Mr. Peters. Can I just say to conclude that we talk a lot
about a number of pollutants in here, but we talk about heavy
metals like lead and mercury. Those are the absolute worst
things for children. They cause lasting, permanent damage, and
we ought not to mess around with those here, and I oppose this
awful action by the EPA.
And I yield back.
Ms. DeGette. The gentleman yields back.
The Chair now recognizes the gentleman from Maryland, Mr.
Sarbanes, for 5 minutes.
Mr. Sarbanes. Thank you, Madam Chair.
Thank you all for being here.
Mr. Livermore, a moment ago something was said that I
wanted to follow up on regarding the cost considerations. Did
the EPA consider cocosts when it was finalizing these standards
in 2012? Because the suggestion was made that it did not.
Mr. Livermore. It did.
Mr. Sarbanes. It did, and is it considering them now?
Mr. Livermore. It's not revisiting it, so it's a cost
estimate, so, essentially, yes.
Mr. Sarbanes. OK. Let me get more into the benefits and
cost discussion because that's obviously central here to the
differing views we have on this matter, and we got to get those
numbers right.
Dr. Selin, in your testimony, you state that "the assertion
by EPA that the MAT standards result in $4-6 million in
mercury-related benefits to the U.S. is out of date and
incorrect" and "the best available scientific information
suggests that the mercury-related benefits that can be
quantified are orders of magnitude more than that"--in fact,
"in the billions of dollars." Your study estimates $3.7 billion
in annual benefits just from the mercury reductions alone.
Why is that number so different from the $4 million to $6
million that's relied on by the EPA?
Dr. Selin. Yes, the EPA's estimate is really only a partial
analysis of the benefits of the MAT standard, and our estimates
are larger for two basic reasons, one of which is the EPA's
estimate only looked at people who consume fish they catch for
themselves in freshwater, and we looked at the whole U.S.
population. And the second is we included both impacts on
reduced IQ as well as cardiovascular impacts of reduced heart
attacks. EPA only looked at the reduction of IQ in newborns.

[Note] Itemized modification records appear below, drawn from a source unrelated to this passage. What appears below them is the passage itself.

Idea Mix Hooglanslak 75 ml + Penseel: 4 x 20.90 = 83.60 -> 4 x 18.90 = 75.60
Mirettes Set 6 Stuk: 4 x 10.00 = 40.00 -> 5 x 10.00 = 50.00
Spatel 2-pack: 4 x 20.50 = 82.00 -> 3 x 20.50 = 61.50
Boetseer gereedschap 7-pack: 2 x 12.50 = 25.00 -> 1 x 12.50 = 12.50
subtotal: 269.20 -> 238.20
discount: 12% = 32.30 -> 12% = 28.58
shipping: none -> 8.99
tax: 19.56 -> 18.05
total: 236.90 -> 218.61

Mr. Sarbanes. So you're taking a very broad perspective,
which I think is the prudent one to do. I also know that now
that the MATS has been implemented for several years, we have
some sense of how much it costs industry to comply. And so, Mr.

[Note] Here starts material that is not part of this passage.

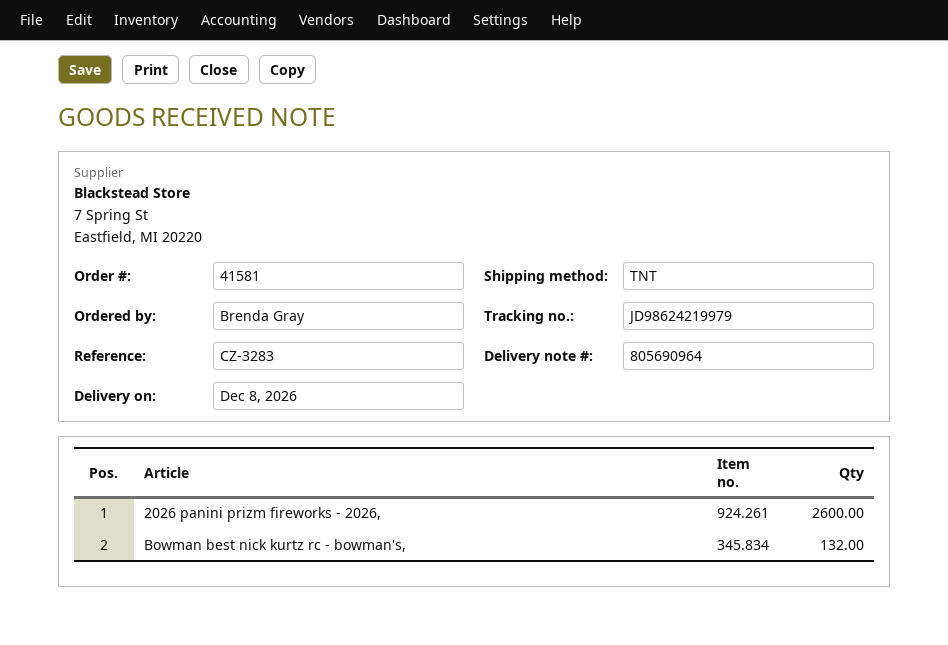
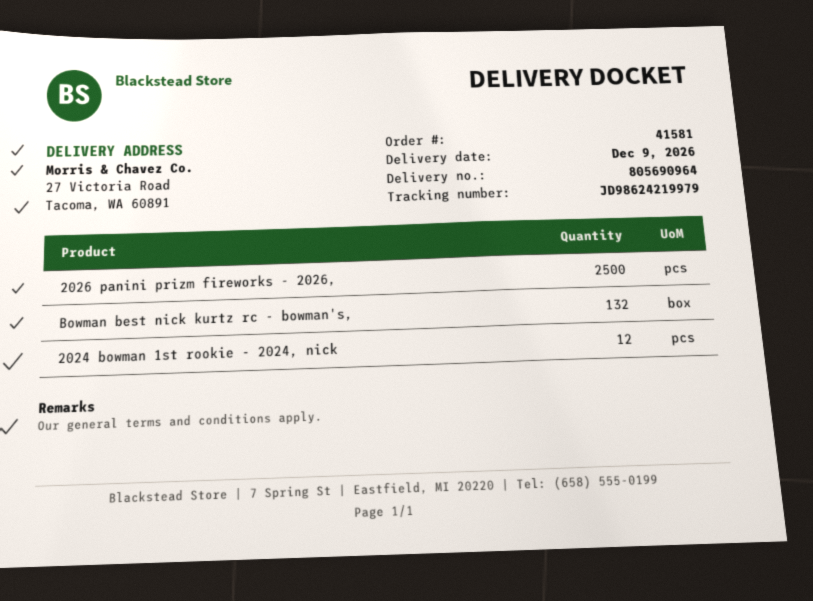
delivery date: 2026-12-08 -> 2026-12-09
2026 panini prizm fireworks - 2026,: 2600 -> 2500
2024 bowman 1st rookie - 2024, nick: none -> 12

Livermore, I'm going to come to you on this. According to 2015
analysis, costs of compliance with the mercury standards were
about $7 billion less than the EPA estimate in 2011 because
we've had a lot of technological improvements. We see this
across many industries, and actually, in many regulatory
environments where initially people resist it, they anticipate
the costs will be overwhelming and too burdensome, and then
technology kind of keeps the model changing over time.

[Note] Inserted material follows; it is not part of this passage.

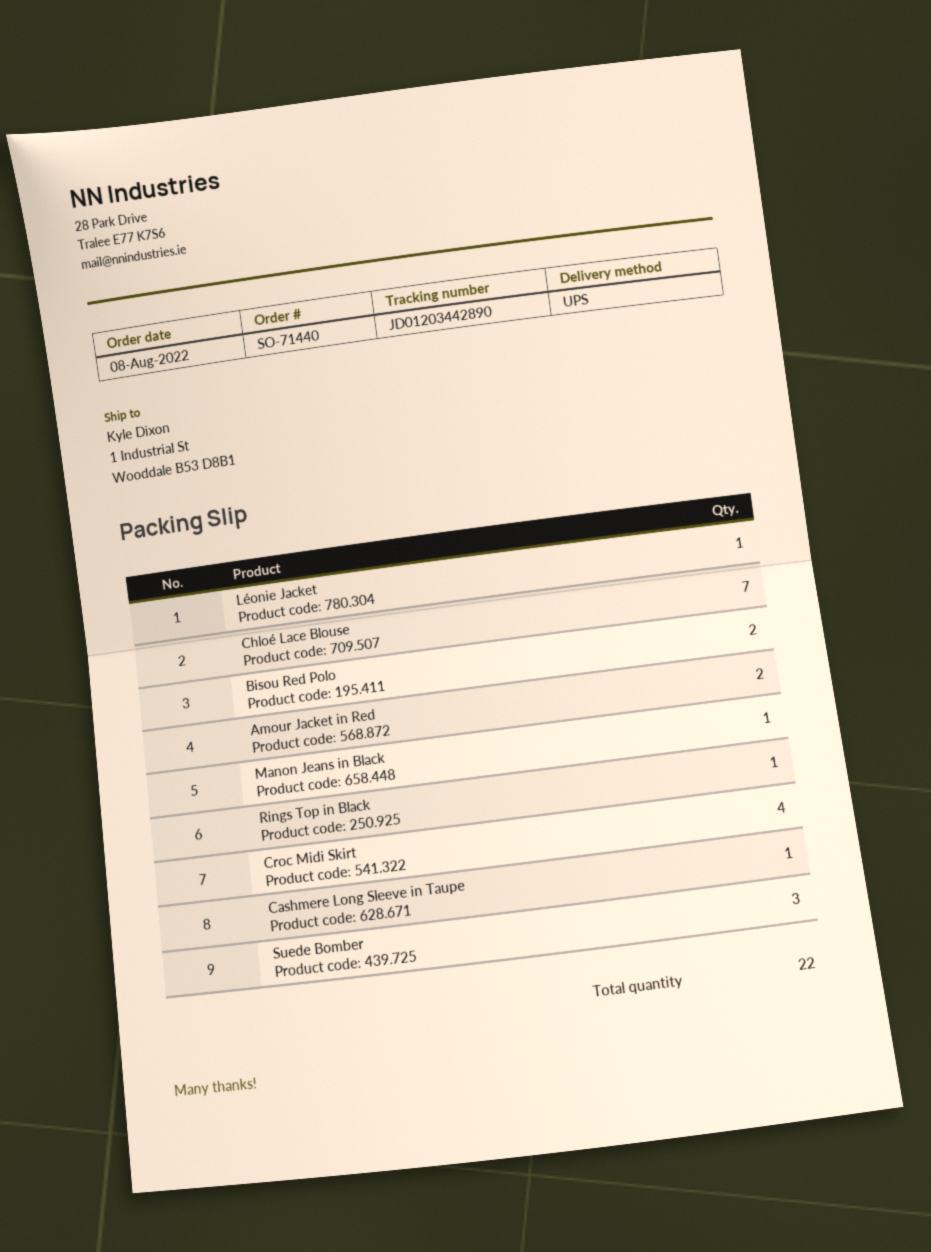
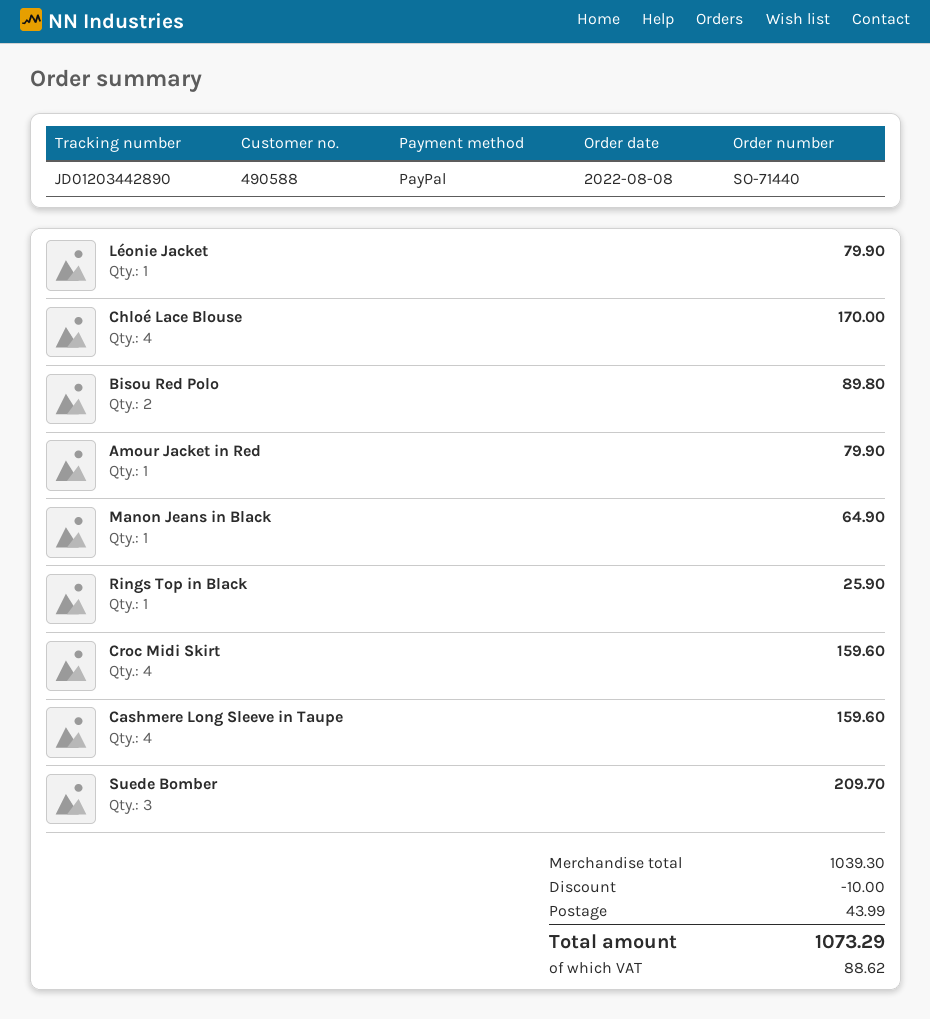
Chloé Lace Blouse: 7 -> 4
Amour Jacket in Red: 2 -> 1
Cashmere Long Sleeve in Taupe: 1 -> 4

So that's the technologies kicking in, reduced prices of
natural gas and so forth, and in your testimony, you say that
the EPA's treatment of cost is "irrational" because "it fails
to acknowledge the overestimation of regulatory costs
associated with the 2012 MATS Rule." So, in your view, how
should the Agency consider costs now that the rule has been
complied with?
Mr. Livermore. If the Agency actually wanted to look at
what the costs and benefits of the rule going forward were,
then--exactly--it would take into account both the fact that
costs were lower than they were anticipated and the reality
that most of the costs have already been incurred, and it does
neither of those.
Mr. Sarbanes. I mean, I think what we see going on here by
the administration is they're really just kind of picking and
choosing. They're not concerned about apples to apples or
oranges to oranges either by category or temporally or anything
else. They find the number that works for the argument that
they're making or the policy change over here. Then they'll
grab that, and then they'll grab something else to advance
their position, even if those things don't rationally--are not
rationally compatible.
So they're clinging to these numbers that are hand-picked
out of 2011 analysis. Without too much elaboration, their
proposal states that, even if it considered new information,
quote, "the outcome of the Agency's proposed finding here would
likely stay the same."
Ms. McCabe, it seems implausible that the Agency can reach
this conclusion without even considering this new information.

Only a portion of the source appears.